INSTRUCTIONS FOR THE TASK »
Would you return, word for word, the lines of the data below from the line with "[147,275,430,291] 0.2.2 (https://github.com/dmfs/xmlobjects)" through the line with "[139,765,233,787] utils.py* ->", and no others?

RECORDS TO PROCESS »
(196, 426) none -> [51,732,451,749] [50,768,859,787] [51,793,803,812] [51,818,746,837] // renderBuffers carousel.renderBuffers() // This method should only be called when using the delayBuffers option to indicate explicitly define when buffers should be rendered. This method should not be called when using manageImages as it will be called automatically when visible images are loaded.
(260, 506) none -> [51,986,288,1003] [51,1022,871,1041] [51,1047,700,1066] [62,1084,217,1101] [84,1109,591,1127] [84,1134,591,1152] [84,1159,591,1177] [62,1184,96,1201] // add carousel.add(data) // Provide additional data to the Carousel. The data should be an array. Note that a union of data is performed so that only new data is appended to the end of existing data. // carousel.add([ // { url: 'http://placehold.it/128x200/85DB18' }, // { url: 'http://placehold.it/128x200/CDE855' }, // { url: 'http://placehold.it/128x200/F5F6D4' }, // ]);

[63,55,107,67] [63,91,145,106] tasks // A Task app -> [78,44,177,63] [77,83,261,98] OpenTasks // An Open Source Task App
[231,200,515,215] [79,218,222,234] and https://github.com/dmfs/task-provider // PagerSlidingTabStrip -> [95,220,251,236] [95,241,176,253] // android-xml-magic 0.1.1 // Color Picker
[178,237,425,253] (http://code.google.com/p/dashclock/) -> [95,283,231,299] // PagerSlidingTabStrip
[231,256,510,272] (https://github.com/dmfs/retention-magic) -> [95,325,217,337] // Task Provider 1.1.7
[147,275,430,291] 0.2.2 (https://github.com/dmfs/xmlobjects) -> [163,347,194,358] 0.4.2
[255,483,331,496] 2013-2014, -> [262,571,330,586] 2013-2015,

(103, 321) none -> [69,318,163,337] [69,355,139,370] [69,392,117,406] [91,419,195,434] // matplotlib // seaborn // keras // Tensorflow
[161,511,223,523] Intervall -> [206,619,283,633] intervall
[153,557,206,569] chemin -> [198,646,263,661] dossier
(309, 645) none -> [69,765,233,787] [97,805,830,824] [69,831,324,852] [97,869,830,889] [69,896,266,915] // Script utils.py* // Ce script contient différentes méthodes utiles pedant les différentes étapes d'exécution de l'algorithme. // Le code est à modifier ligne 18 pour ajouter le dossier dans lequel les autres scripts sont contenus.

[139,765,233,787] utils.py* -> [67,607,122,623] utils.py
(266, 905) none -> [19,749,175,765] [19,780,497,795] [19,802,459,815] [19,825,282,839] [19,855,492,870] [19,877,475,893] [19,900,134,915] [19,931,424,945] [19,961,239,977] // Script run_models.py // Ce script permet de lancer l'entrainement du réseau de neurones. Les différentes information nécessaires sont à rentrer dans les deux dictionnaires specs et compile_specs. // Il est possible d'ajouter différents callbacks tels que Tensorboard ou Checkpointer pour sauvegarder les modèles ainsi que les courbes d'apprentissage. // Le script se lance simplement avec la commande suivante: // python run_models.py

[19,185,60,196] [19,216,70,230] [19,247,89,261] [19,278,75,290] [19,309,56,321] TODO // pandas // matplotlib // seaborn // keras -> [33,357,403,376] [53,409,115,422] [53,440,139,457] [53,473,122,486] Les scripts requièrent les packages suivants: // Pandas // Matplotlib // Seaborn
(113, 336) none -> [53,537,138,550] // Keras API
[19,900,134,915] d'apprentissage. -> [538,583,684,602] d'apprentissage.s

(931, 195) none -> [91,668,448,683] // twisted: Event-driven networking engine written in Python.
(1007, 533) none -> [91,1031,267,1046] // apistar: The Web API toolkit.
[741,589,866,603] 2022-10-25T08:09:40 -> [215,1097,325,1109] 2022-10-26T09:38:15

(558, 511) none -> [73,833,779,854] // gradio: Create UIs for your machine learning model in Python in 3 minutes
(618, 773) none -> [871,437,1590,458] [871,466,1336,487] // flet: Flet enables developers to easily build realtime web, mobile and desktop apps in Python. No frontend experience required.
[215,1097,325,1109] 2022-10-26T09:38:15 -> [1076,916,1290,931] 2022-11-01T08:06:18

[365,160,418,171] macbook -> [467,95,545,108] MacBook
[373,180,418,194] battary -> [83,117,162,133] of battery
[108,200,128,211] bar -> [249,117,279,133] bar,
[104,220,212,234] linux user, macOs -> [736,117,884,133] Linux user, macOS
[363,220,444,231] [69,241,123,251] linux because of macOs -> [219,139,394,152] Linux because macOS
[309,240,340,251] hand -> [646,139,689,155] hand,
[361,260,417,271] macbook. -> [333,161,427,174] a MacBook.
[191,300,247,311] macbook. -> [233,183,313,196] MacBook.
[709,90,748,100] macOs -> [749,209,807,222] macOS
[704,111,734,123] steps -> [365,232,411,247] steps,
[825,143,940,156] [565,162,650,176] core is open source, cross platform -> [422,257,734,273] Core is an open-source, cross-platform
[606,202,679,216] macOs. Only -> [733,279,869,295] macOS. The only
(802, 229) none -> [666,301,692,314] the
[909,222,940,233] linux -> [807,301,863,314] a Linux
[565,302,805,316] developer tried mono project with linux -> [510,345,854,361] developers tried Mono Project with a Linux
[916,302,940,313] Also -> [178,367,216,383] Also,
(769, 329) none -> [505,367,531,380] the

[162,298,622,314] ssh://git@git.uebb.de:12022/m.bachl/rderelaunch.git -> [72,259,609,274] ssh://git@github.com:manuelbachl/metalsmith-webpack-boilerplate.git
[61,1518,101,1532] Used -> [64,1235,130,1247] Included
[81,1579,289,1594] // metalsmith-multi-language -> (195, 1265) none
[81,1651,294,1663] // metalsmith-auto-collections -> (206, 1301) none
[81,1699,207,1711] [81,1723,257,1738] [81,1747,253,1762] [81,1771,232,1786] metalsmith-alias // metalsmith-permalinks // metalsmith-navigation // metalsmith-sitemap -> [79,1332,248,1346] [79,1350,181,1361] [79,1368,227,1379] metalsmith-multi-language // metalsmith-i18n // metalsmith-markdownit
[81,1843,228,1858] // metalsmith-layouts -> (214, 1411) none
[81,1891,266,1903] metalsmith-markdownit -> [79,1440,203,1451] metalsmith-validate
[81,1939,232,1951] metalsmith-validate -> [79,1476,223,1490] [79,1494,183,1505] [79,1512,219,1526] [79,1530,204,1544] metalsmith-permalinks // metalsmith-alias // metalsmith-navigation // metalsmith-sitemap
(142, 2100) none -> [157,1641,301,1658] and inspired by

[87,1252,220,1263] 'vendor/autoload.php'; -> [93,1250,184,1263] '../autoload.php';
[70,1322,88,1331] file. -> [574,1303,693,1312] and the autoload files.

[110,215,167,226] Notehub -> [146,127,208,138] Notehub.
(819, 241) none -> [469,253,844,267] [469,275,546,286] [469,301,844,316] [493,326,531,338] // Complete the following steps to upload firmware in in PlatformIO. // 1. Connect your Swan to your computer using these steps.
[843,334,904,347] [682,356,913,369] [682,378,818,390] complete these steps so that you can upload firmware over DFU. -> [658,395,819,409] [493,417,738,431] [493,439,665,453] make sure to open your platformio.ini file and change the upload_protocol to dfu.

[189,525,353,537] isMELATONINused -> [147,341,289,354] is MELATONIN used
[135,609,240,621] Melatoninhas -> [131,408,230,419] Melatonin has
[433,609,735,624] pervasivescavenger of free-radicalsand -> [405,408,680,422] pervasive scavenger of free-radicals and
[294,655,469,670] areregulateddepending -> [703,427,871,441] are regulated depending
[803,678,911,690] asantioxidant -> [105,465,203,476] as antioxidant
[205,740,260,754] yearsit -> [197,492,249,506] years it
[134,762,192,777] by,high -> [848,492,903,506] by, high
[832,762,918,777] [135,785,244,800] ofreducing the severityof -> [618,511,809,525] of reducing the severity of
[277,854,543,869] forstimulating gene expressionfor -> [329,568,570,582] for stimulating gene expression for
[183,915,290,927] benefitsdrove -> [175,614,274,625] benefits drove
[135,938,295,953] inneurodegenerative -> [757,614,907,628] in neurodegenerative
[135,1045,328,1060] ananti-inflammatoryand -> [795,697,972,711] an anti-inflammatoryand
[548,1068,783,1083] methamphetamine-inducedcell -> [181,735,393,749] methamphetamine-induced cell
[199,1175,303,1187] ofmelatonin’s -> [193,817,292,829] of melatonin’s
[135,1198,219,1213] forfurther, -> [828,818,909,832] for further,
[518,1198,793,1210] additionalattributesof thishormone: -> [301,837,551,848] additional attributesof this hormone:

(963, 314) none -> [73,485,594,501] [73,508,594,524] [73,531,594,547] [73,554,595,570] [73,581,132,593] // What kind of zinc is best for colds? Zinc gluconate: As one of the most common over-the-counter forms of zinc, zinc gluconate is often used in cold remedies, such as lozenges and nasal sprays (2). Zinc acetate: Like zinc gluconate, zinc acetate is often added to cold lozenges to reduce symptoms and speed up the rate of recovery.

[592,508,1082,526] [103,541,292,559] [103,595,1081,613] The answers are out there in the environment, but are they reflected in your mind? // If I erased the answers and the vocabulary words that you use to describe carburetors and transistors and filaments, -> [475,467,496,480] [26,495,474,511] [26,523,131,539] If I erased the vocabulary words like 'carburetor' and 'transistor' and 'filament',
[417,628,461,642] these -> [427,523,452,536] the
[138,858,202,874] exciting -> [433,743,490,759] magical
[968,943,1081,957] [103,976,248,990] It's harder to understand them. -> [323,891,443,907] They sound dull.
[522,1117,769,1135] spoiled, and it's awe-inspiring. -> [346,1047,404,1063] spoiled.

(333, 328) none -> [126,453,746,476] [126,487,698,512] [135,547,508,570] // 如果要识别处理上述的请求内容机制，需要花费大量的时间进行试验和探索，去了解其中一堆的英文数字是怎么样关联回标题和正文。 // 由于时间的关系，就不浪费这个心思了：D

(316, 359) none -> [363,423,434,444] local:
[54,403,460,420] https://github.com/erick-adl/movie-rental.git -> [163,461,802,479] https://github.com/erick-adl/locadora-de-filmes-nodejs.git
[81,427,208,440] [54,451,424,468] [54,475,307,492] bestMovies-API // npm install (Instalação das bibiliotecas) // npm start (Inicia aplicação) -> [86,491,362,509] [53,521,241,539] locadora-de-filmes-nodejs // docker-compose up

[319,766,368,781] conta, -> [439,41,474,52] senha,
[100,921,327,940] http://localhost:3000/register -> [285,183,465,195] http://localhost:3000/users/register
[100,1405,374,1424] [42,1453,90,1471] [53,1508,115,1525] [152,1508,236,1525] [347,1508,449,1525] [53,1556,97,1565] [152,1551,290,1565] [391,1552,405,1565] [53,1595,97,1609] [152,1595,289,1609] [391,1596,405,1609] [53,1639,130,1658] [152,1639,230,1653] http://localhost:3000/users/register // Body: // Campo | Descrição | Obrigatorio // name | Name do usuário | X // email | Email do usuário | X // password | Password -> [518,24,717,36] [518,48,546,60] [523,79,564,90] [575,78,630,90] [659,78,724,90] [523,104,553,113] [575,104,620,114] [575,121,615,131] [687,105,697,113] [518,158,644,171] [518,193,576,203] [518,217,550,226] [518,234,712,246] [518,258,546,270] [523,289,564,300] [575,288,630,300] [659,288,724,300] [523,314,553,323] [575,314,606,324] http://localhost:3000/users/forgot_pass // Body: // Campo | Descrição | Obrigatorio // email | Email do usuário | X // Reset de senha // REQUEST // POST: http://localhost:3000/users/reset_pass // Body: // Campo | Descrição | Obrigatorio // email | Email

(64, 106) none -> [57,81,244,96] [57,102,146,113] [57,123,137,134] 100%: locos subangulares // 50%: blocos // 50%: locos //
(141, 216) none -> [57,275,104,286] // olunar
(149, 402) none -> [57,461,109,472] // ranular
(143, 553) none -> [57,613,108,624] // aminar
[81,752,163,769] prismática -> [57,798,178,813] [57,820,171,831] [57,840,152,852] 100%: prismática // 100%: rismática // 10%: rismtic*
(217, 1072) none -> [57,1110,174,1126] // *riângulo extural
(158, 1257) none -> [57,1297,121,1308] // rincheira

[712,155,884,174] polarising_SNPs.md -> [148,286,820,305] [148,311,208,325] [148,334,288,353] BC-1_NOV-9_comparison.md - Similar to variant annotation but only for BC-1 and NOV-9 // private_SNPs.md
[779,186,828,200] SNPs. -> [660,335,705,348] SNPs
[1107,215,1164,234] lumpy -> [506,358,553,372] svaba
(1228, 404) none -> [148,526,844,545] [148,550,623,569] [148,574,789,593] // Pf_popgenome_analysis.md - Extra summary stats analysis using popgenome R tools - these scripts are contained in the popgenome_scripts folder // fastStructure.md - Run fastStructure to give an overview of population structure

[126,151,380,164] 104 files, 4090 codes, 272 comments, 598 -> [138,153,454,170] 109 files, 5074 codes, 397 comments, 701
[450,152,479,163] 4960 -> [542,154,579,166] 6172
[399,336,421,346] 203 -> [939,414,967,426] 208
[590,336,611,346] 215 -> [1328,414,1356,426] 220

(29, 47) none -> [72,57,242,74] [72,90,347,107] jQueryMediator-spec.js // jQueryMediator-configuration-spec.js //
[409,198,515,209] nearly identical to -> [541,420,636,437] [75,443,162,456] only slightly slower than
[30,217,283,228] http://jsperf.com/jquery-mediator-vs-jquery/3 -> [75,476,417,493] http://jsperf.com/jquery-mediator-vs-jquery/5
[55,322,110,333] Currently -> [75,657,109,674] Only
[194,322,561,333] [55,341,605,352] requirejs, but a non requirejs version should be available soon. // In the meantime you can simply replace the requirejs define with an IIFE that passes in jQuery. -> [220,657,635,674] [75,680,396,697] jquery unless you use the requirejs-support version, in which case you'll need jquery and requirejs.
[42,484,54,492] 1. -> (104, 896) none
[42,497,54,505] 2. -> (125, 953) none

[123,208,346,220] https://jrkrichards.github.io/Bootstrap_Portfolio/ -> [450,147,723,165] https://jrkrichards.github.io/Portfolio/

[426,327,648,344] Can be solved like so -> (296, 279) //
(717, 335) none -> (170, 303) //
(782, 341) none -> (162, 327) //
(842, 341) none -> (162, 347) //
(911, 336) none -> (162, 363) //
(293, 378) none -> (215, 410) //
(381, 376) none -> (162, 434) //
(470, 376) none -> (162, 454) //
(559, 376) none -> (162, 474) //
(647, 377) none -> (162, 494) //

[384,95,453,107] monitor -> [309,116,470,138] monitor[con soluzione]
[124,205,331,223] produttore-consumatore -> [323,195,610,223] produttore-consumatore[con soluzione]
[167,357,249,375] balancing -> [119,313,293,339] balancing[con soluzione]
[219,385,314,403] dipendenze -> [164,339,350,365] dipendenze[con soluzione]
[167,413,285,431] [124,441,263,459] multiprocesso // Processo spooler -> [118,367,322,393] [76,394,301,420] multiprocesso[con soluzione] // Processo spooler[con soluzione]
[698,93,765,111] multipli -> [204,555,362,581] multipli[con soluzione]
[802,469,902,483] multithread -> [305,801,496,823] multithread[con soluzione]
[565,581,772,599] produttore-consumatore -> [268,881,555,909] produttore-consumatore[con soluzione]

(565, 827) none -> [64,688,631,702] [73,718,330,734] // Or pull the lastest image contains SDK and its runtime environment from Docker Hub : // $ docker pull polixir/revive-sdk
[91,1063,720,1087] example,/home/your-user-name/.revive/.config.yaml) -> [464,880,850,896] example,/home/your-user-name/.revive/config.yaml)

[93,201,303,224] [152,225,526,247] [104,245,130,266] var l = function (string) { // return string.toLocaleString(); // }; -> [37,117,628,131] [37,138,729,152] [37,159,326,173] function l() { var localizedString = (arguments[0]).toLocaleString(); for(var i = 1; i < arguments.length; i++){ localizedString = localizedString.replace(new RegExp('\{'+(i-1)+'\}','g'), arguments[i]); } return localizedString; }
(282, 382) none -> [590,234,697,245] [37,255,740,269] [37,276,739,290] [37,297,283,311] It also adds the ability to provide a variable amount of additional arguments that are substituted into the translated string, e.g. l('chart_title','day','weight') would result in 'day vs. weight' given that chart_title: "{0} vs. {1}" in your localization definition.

SOLUTION TO THE EXERCISE »
[147,275,430,291] 0.2.2 (https://github.com/dmfs/xmlobjects) -> [163,347,194,358] 0.4.2
[255,483,331,496] 2013-2014, -> [262,571,330,586] 2013-2015,

(103, 321) none -> [69,318,163,337] [69,355,139,370] [69,392,117,406] [91,419,195,434] // matplotlib // seaborn // keras // Tensorflow
[161,511,223,523] Intervall -> [206,619,283,633] intervall
[153,557,206,569] chemin -> [198,646,263,661] dossier
(309, 645) none -> [69,765,233,787] [97,805,830,824] [69,831,324,852] [97,869,830,889] [69,896,266,915] // Script utils.py* // Ce script contient différentes méthodes utiles pedant les différentes étapes d'exécution de l'algorithme. // Le code est à modifier ligne 18 pour ajouter le dossier dans lequel les autres scripts sont contenus.

[139,765,233,787] utils.py* -> [67,607,122,623] utils.py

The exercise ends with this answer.